Tougher penalties are being handed out to employers who breach health and safety laws following a change in approach to prosecutions, according to a report released on 16 January.
The report, published by the Department for Work and Pensions, shows that the changes introduced under the Health and Safety (Offences) Act 2008 have led to more cases being tried in the lower courts, convicted offenders being given higher fines, and more custodial sentences for bosses who pay scant regard to the welfare of their staff or the public.
Minister of State for Health and Safety, Mike Penning said: “By handling greater sentencing powers to Magistrates and Sheriffs it has sent a clear message to unscrupulous employers that if they do not take their responsibilities seriously they will face stiff penalties, which include heavy fines and – in the very worst cases – prison.”
He said that the burden of prosecuting all but the most serious cases through the Crown Courts has been removed, adding that the process of going through the Crown Court was generally less efficient, more time-consuming and more expensive than hearings held at lower courts.

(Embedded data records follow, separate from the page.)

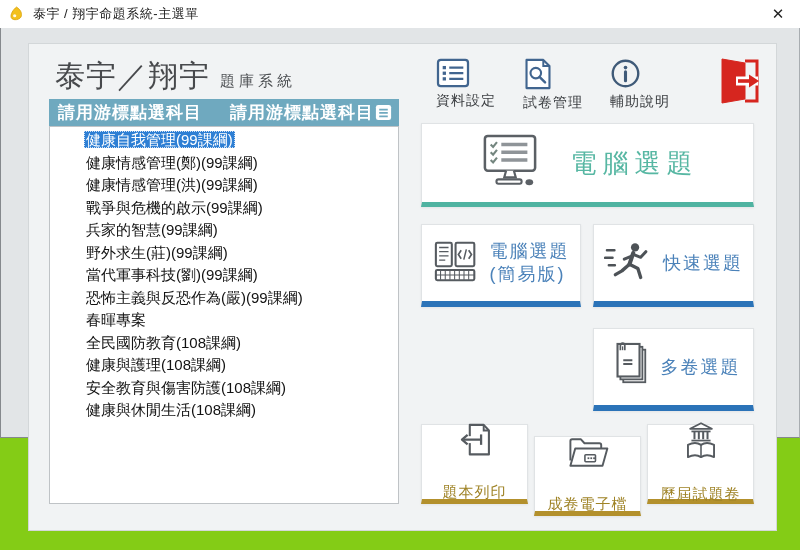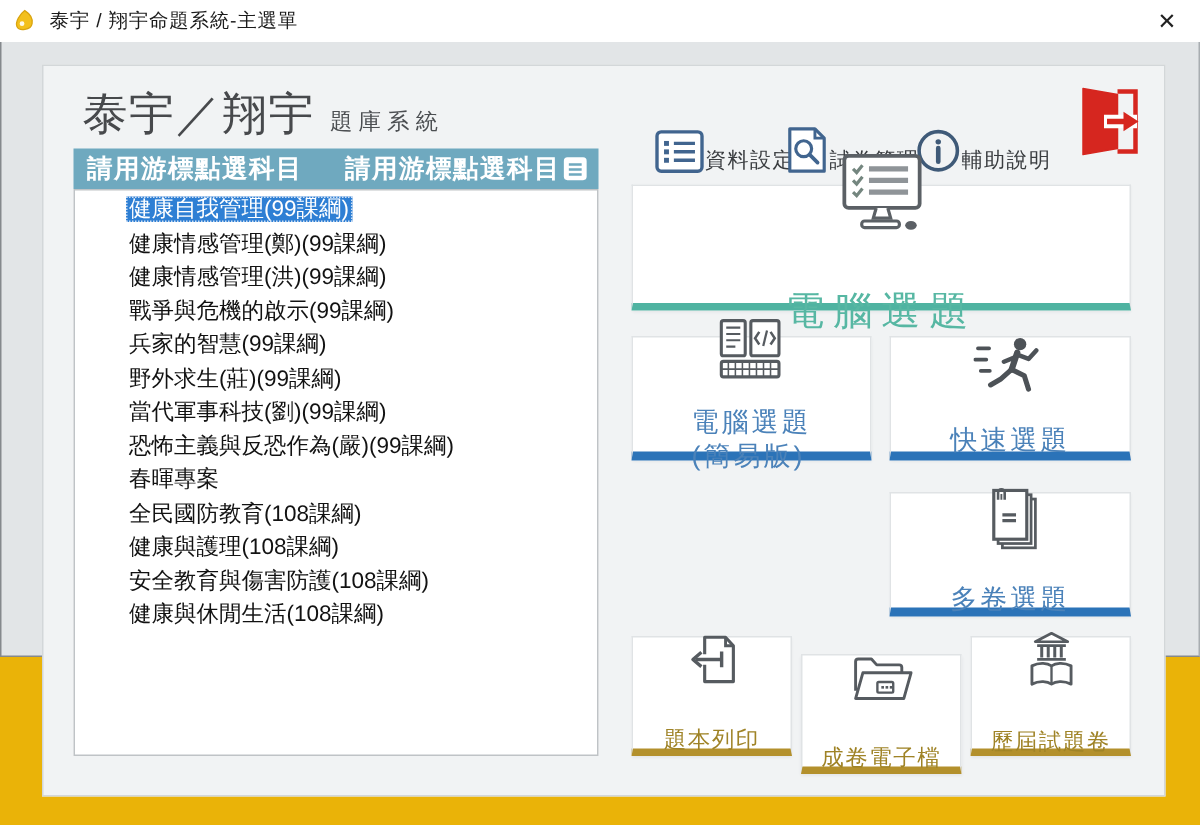--- a/index.html
+++ b/index.html
@@ -1,18 +1,18 @@
 <!DOCTYPE html>
 <html><head>
 <meta charset="utf-8">
 <style>
   * { box-sizing: border-box; margin: 0; padding: 0; }
   html,body { width:800px; height:550px; overflow:hidden;
     font-family:"Liberation Sans","DejaVu Sans",sans-serif; }
-  .window { position:relative; width:800px; height:550px; background:#eab308; }
+  .window { position:relative; width:800px; height:550px; background:#84cc16; }
 
   
   .titlebar { position:absolute; left:0; top:0; width:800px; height:28px;
     background:#ffffff; display:flex; align-items:center; padding:0 8px; }
   .app-icon { width:17px; height:17px; margin-right:8px; display:inline-flex; }
   .title { font-size:13px; color:#1b1b1b; letter-spacing:.5px; }
   .close { margin-left:auto; width:28px; text-align:center; font-size:15px; color:#222; cursor:pointer; }
 
   
   .wbody { position:absolute; left:0; top:28px; width:800px; height:410px;
@@ -35,31 +35,31 @@
   .hdr-icon { margin-left:auto; display:inline-flex; }
 
   .listbox { position:absolute; left:20px; top:82px; width:350px; height:378px;
     background:#ffffff; border:1px solid #bfc3c6; padding:2px 0 0 2px; overflow:hidden; cursor:default; }
   .list-item { height:22.5px; line-height:22.5px; font-size:15px; color:#121212; white-space:nowrap; }
   .item-text { padding:0 2px;margin-left:32px; }
   .item-text.selected { background:#2e7fd4; color:#ffffff; outline:1px dotted #cfe0f4; outline-offset:-1px; }
 
   
   .tb-item { position:absolute; top:14px; width:78px; height:58px;
-    display:flex; flex-direction:row; align-items:flex-end; justify-content:flex-start;
+    display:flex; flex-direction:column; align-items:flex-start; justify-content:flex-start;
     cursor:pointer; }
   .tb-item svg { display:block; }
   .tb-label { font-size:14px; color:#3a3d40; margin-top:4px; letter-spacing:1px; white-space:nowrap; }
   .tb-1 { left:407px; } .tb-2 { left:494px; } .tb-3 { left:581px; }
   .exit-btn { position:absolute; left:684px; top:12px; width:50px; height:50px; cursor:pointer; }
 
   
   .btn { position:absolute; background:#ffffff; border:1px solid #e0e3e5;
     box-shadow:0 1px 2px rgba(60,70,80,.08);
-    display:flex; align-items:center; justify-content:center; cursor:pointer;flex-direction:column; }
+    display:flex; align-items:center; justify-content:center; cursor:pointer; }
   .btn-big { left:392px; top:79px; width:333px; height:84px;
     border-bottom:5px solid #4fb3a1; gap:28px; }
   .btn-big .lbl { font-size:26px; color:#57b7a3; letter-spacing:6px; white-space:nowrap; }
 
   .btn-blue { border-bottom:6px solid #2b73b8; gap:10px; }
   .btn-r2l { left:392px; top:180px; width:160px; height:83px; }
   .btn-r2r { left:564px; top:180px; width:161px; height:83px; }
   .btn-r3l { left:392px; top:284px; width:160px; height:83px; }
   .btn-r3r { left:564px; top:284px; width:161px; height:83px; }
   .btn-blue .lbl { font-size:18px; color:#4b82b9; letter-spacing:2px; white-space:nowrap; }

Head of policy and public affairs at IOSH, Richard Jones, said: “We welcome the Government’s review of the Health and Safety (Offences) Act 2008 and the Minister’s message that rogue employers who gamble with workers’ health and safety will face stiff penalties.”
86 per cent of cases were heard in the lower courts after the Act came into force – compared to 70 per cent in the period leading up to its introduction;
the average fine imposed by the courts involving breaches of health and safety regulations alone increased by 60 per cent, from £4,577 to £7,310;
for cases involving breaches of both health and safety regulations and the HSWA 1974, the average increase was 25 per cent from £13,334 to £16,730;
346 cases attracted fines of more than £5,000 – prior to the Act, the maximum fine that could be imposed was capped at £5,000.
The purpose of the Act was to increase the maximum penalties for workplace health and safety offences that could be heard in both the lower and higher courts. It was believed that if the penalties were increased it would provide a greater deterrent to would-be offenders.
Magistrates and Sheriffs were also given greater powers to send an offender to prison. In the past, custodial sentences were reserved for special cases, but now someone can be sent to prison for the majority of offences.
Additionally, certain offences that in the past could only be tried in the lower courts, such as the failure to comply with an improvement order, were made triable in either court, meaning the offender could face a much tougher sentence if their case was referred to the Crown Court.